Table 12: Outcomes by Baseline Pathogen (Trial 3;
MicroITT)
| Pathogen | Early Clinical Response at 48-72 hours | Clinical Success at Day 26 to 30 | ||
| ≥ 20% reduction in lesion size | ||||
| Single dose (1500 mg) n/N (%) |
Two doses (1000 mg Day 1/ 500 mg Day 8) n/N (%) |
Single dose (1500 mg) n/N (%) |
Two doses (1000 mg Day 1/ 500 mg Day 8) n/N (%) |
|
| Staphylococcus aureus | 123/139 (88.5) | 133/156 (85.3) | 124/139 (89.2) | 140/156 (89.7) |
| Methicillin-susceptible | 92/103 (89.3) | 89/96 (89.6) | 93/103 (90.3) | 86/96 (89.6) |
| Methicillin-resistant | 31/36 (86.1) | 48/61 (78.7) | 31/36 (86.1) | 55/61 (90.2) |
| Streptococcus agalactiae | 6/6(100.0) | 4/6 (66.7) | 5/6 (83.3) | 5/6 (83.3) |
| Streptococcus anginosus group | 31/33 (93.9) | 19/19 (100.0) | 29/33 (87.9) | 17/19 (89.5) |
| Streptococcus pyogenes | 14/14 (100.0) | 18/22 (81.8) | 13/14 (92.9) | 19/22 (86.4) |
| Enterococcus faecalis | 4/4 (100.0) | 8/10 (80.0) | 4/4 (100.0) | 9/10 (90.0) |
In Trials 1, 2, and 3, all patients had blood cultures obtained at baseline. A total of 40 ABSSSI patients who received DALVANCE had bacteremia at baseline caused by one or more of the following bacteria: 26 S. aureus (21 MSSA and 5 MRSA), 6 S. agalactiae, 7 S. pyogenes, 2 S. anginosus group, and 1 E. faecalis. In patients who received DALVANCE, a total of 34/40 (85%) were clinical responders at 48-72 hours and 32/40 (80%) were clinical successes at Day 26 to 30.
REFERENCES
1. Clinical and Laboratory Standards Institute (CLSI). Methods for Dilution Antibiotic Susceptibility Tests for Bacteria That Grow Aerobically; Approved Standard—Tenth Edition. CLSI document M07-A10. Clinical and Laboratory Standards Institute, 950 West Valley Road, Suite 2500, Wayne, Pennsylvania 19087, USA, 2015.
2. CLSI. Performance Standards for Antimicrobial Susceptibility Testing; Twenty-Fifth Informational Supplement. CLSI document M100-S25 Clinical and Laboratory Standards Institute, 950 West Valley Road, Suite 2500, Wayne, Pennsylvania 19087, USA, 2015.

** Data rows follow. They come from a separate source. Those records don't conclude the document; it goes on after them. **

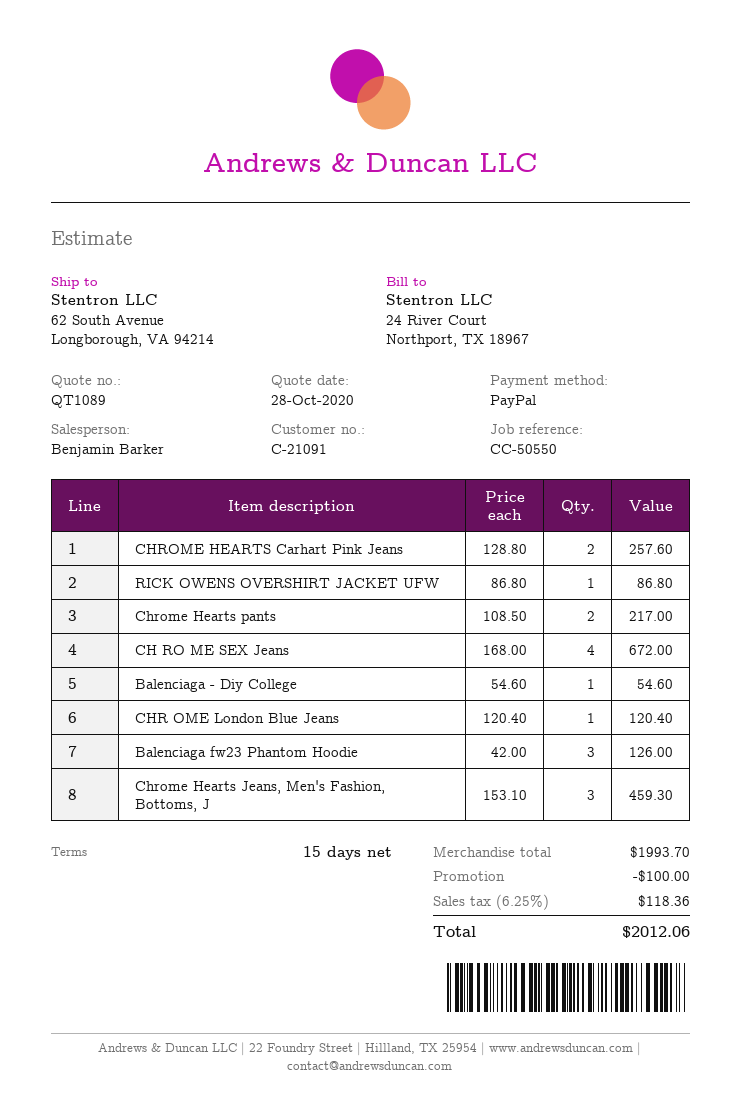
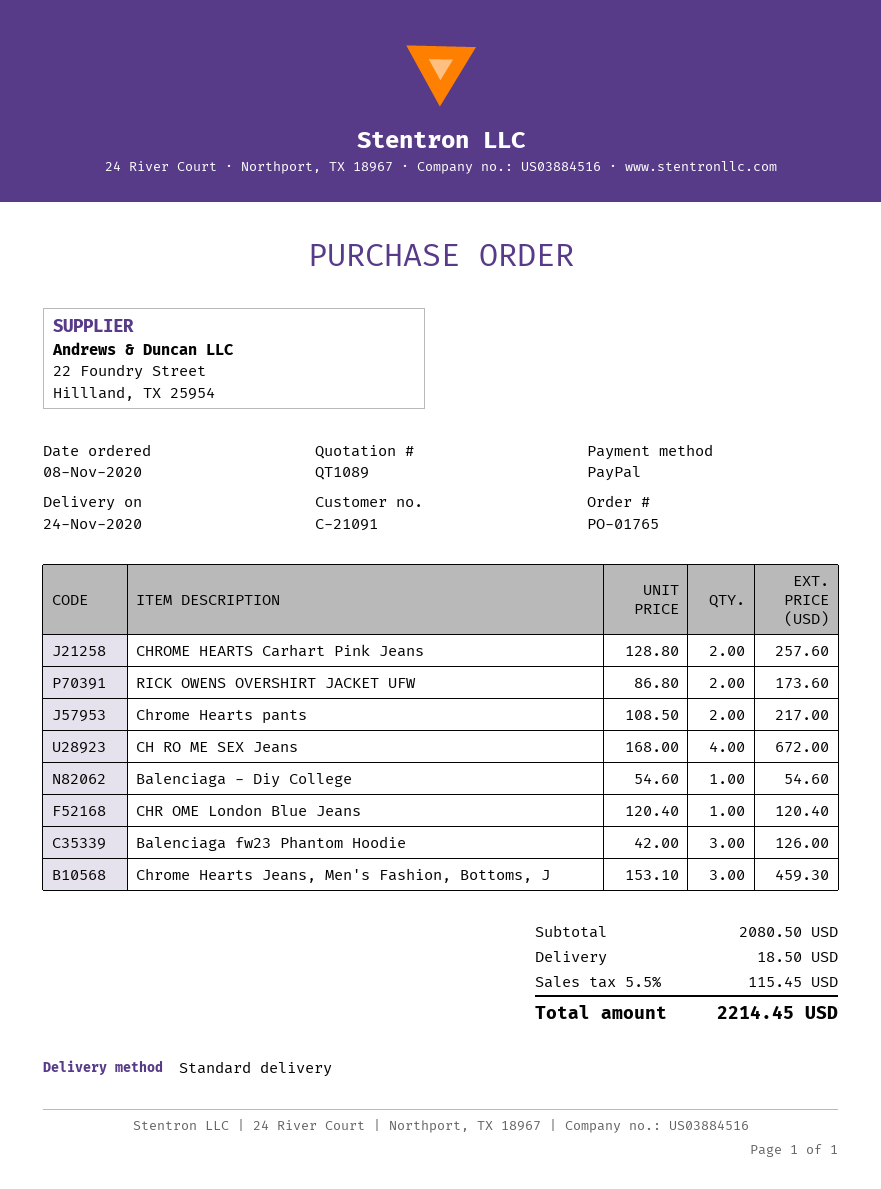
RICK OWENS OVERSHIRT JACKET UFW: 1 x 86.80 = 86.80 -> 2 x 86.80 = 173.60
subtotal: 1993.70 -> 2080.50
discount: 100.00 -> none
shipping: none -> 18.50
tax: 6.25% = 118.36 -> 5.5% = 115.45
total: 2012.06 -> 2214.45

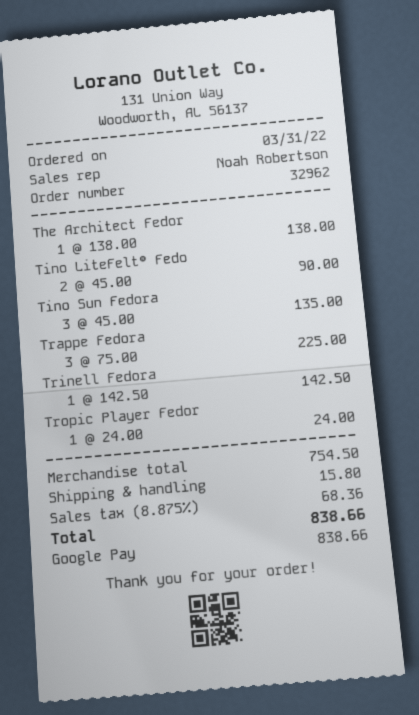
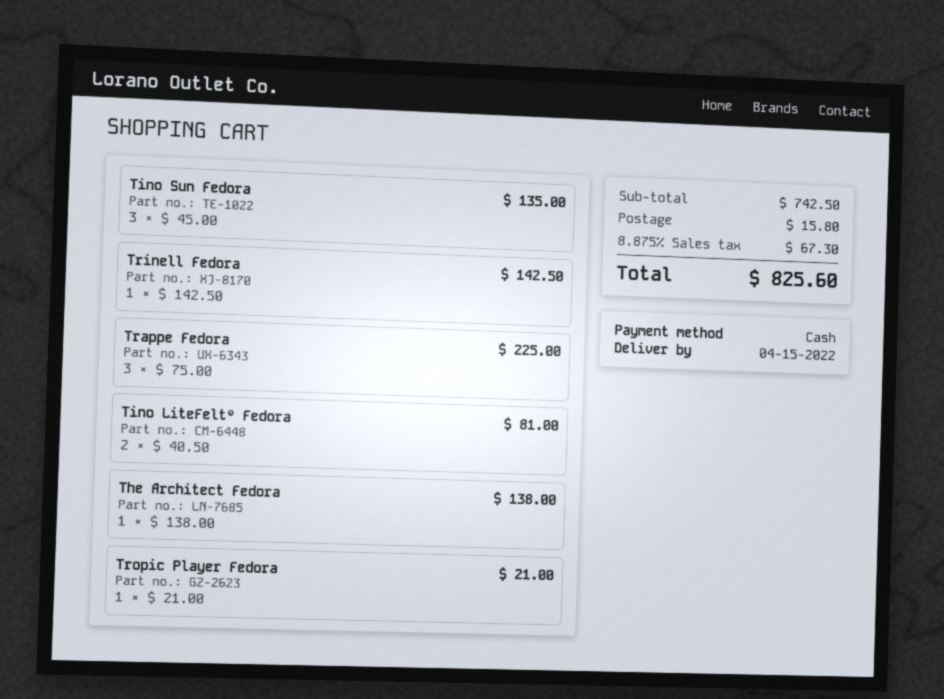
payment method: Google Pay -> cash
Tino LiteFelt® Fedo: 2 x 45.00 = 90.00 -> 2 x 40.50 = 81.00
Tropic Player Fedor: 1 x 24.00 = 24.00 -> 1 x 21.00 = 21.00
subtotal: 754.50 -> 742.50
tax: 8.875% = 68.36 -> 8.875% = 67.30
total: 838.66 -> 825.60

Patients should be advised that allergic reactions, including serious allergic reactions, could occur, and that serious allergic reactions require immediate treatment. Patients should inform their healthcare provider about any previous hypersensitivity reactions to DALVANCE, or other glycopeptides.
Patients should be counseled that antibacterial drugs including DALVANCE should only be used to treat bacterial infections. They do not treat viral infections (e.g., the common cold). When DALVANCE is prescribed to treat a bacterial infection, patients should be told that although it is common to feel better early in the course of therapy, the medication should be taken exactly as directed. Skipping doses or not completing the full course of therapy may (1) decrease the effectiveness of treatment, and (2) increase the likelihood that bacteria will develop resistance and will not be treatable by DALVANCE and other antibacterial drugs in the future.
Patients should be advised that diarrhea is a common problem caused by antibacterial drugs and usually resolves when the drug is discontinued. Sometimes, frequent watery or bloody diarrhea may occur and may be a sign of a more serious intestinal infection. If severe watery or bloody diarrhea develops, patients should contact their healthcare provider.